Exercise requirements:
Count every line in the data below that includes "width", and give only the result.

───── Input for this task ─────

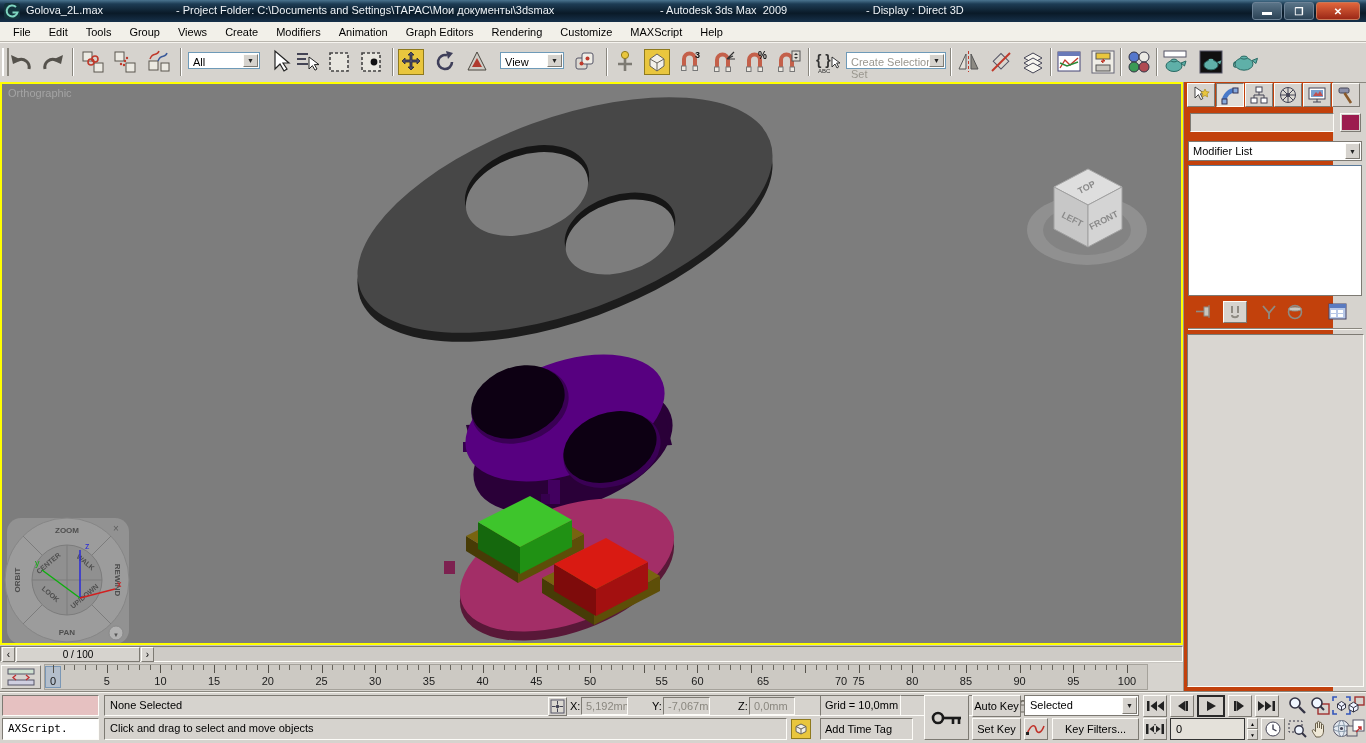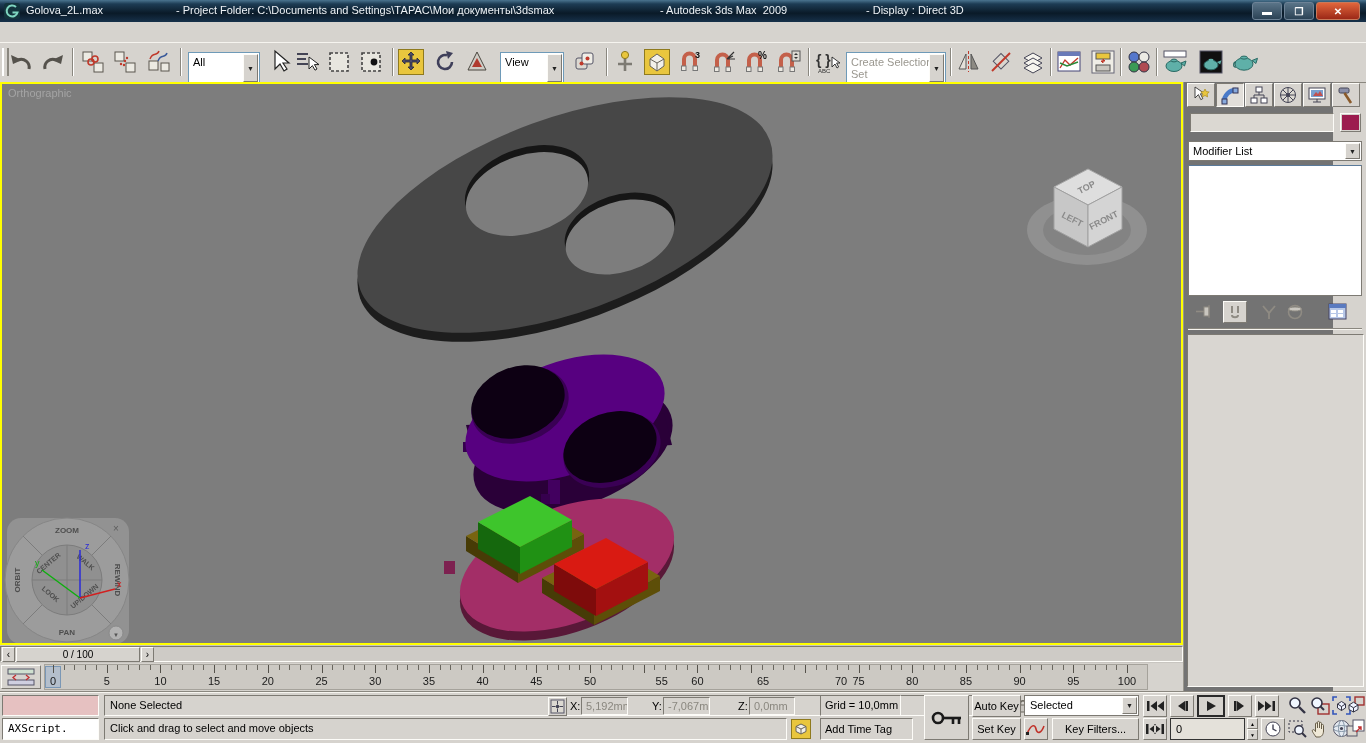--- a/index.html
+++ b/index.html
@@ -76,6 +76,21 @@
     </div>
   </div>
 
+  <div id="menubar" class="abs">
+      <div class="menu-item">File</div>
+      <div class="menu-item">Edit</div>
+      <div class="menu-item">Tools</div>
+      <div class="menu-item">Group</div>
+      <div class="menu-item">Views</div>
+      <div class="menu-item">Create</div>
+      <div class="menu-item">Modifiers</div>
+      <div class="menu-item">Animation</div>
+      <div class="menu-item">Graph Editors</div>
+      <div class="menu-item">Rendering</div>
+      <div class="menu-item">Customize</div>
+      <div class="menu-item">MAXScript</div>
+      <div class="menu-item">Help</div>
+    </div>
 
   <div id="toolbar" class="abs">
     <div class="abs" style="left:2px;top:6px;width:3px;height:28px;border-left:2px solid #fff;border-right:2px solid #8a877f"></div>

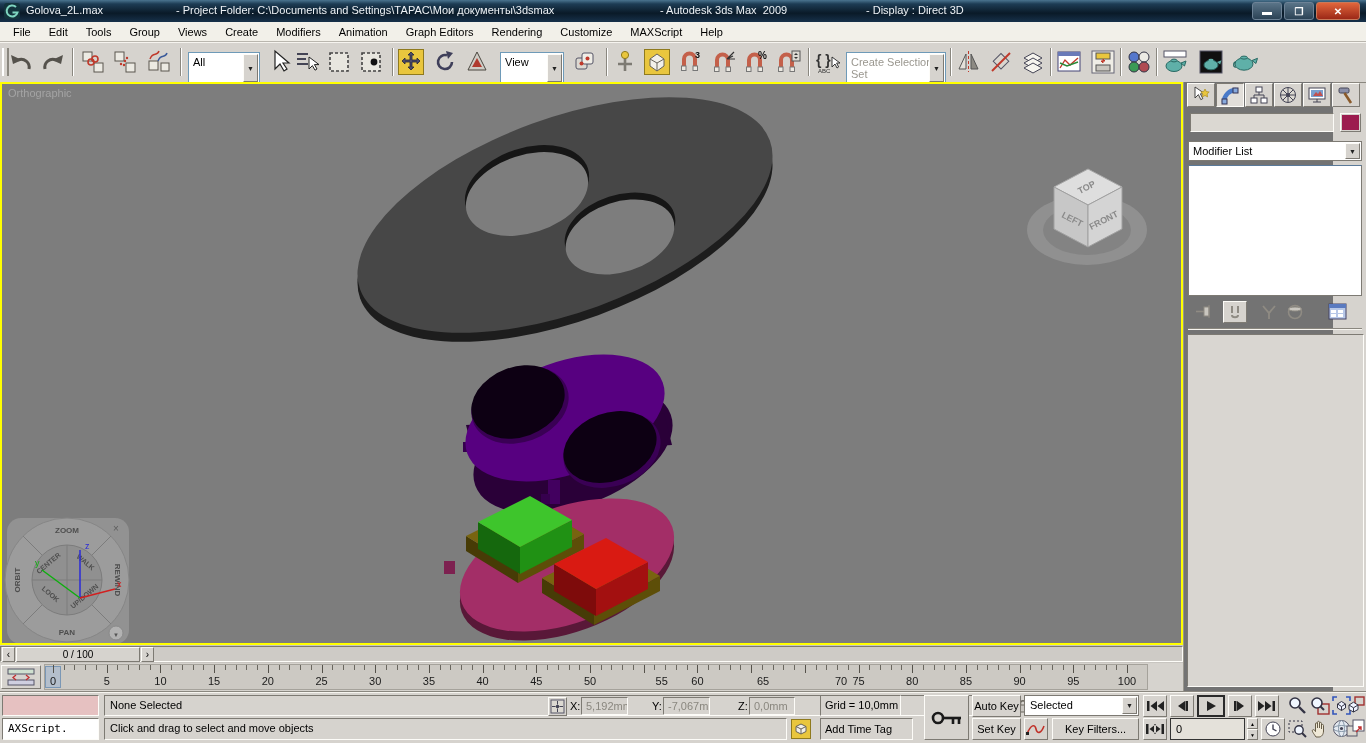--- a/index.html
+++ b/index.html
@@ -24,7 +24,7 @@
   .ti{position:absolute;top:7px;width:26px;height:26px;}
   .ti.active{background:#e9c63e;border:1px solid #8f7a1e;box-sizing:border-box;}
   .tsep{position:absolute;top:6px;width:0;height:28px;border-left:1px solid #8a877f;border-right:1px solid #fff;}
-  .tcombo{position:absolute;top:10px;height:32px;background:#fff;border:1px solid #6e9ab8;box-sizing:border-box;}
+  .tcombo{position:absolute;top:10px;height:17px;background:#fff;border:1px solid #6e9ab8;box-sizing:border-box;}
   .tcombo .val{position:absolute;left:4px;top:3px;color:#000;}
   .tcombo .val.ph{color:#9a978f;}
   .drop{position:absolute;right:1px;top:1px;bottom:1px;width:15px;background:#d6d3ce;border:1px solid;border-color:#fdfcf8 #7d7a73 #7d7a73 #fdfcf8;

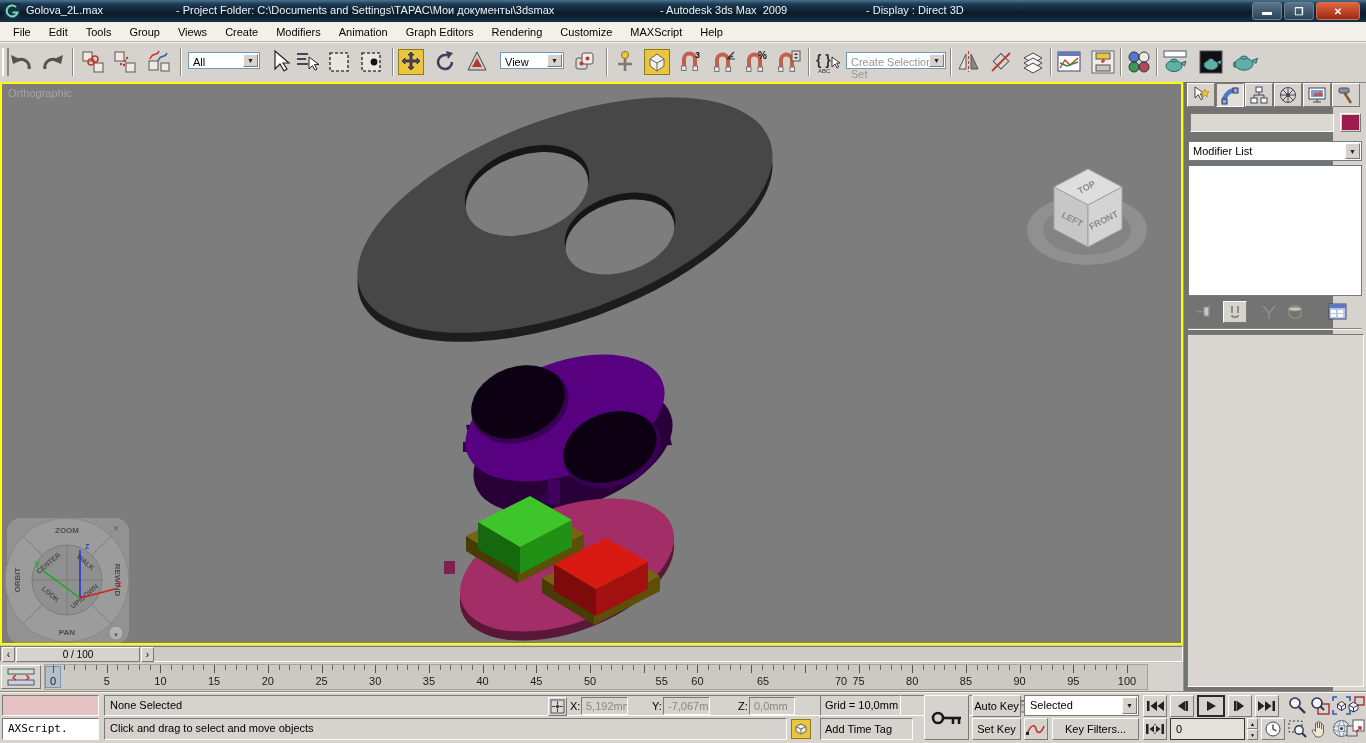--- a/index.html
+++ b/index.html
@@ -33,7 +33,7 @@
   #viewport{left:0;top:82px;width:1183px;height:563px;border:2px solid #ffff00;box-sizing:border-box;background:#7d7d7d;}
   #vplabel{position:absolute;left:6px;top:3px;color:#a4a4a4;}
   
-  #cpanel{left:1183px;top:82px;width:150px;height:609px;background:#737373;border-left:1px solid #9a978f;box-sizing:border-box;}
+  #cpanel{left:1183px;top:82px;width:150px;height:609px;background:#c2410c;border-left:1px solid #9a978f;box-sizing:border-box;}
   .cptab{position:absolute;top:1px;width:28px;height:24px;background:#d6d3ce;border:1px solid;border-color:#fdfcf8 #7d7a73 #7d7a73 #fdfcf8;box-sizing:border-box;display:flex;align-items:center;justify-content:center;}
   .cptab.sel{border-color:#7d7a73 #fdfcf8 #fdfcf8 #7d7a73;background:#e2dfda;}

─────

Written response:
8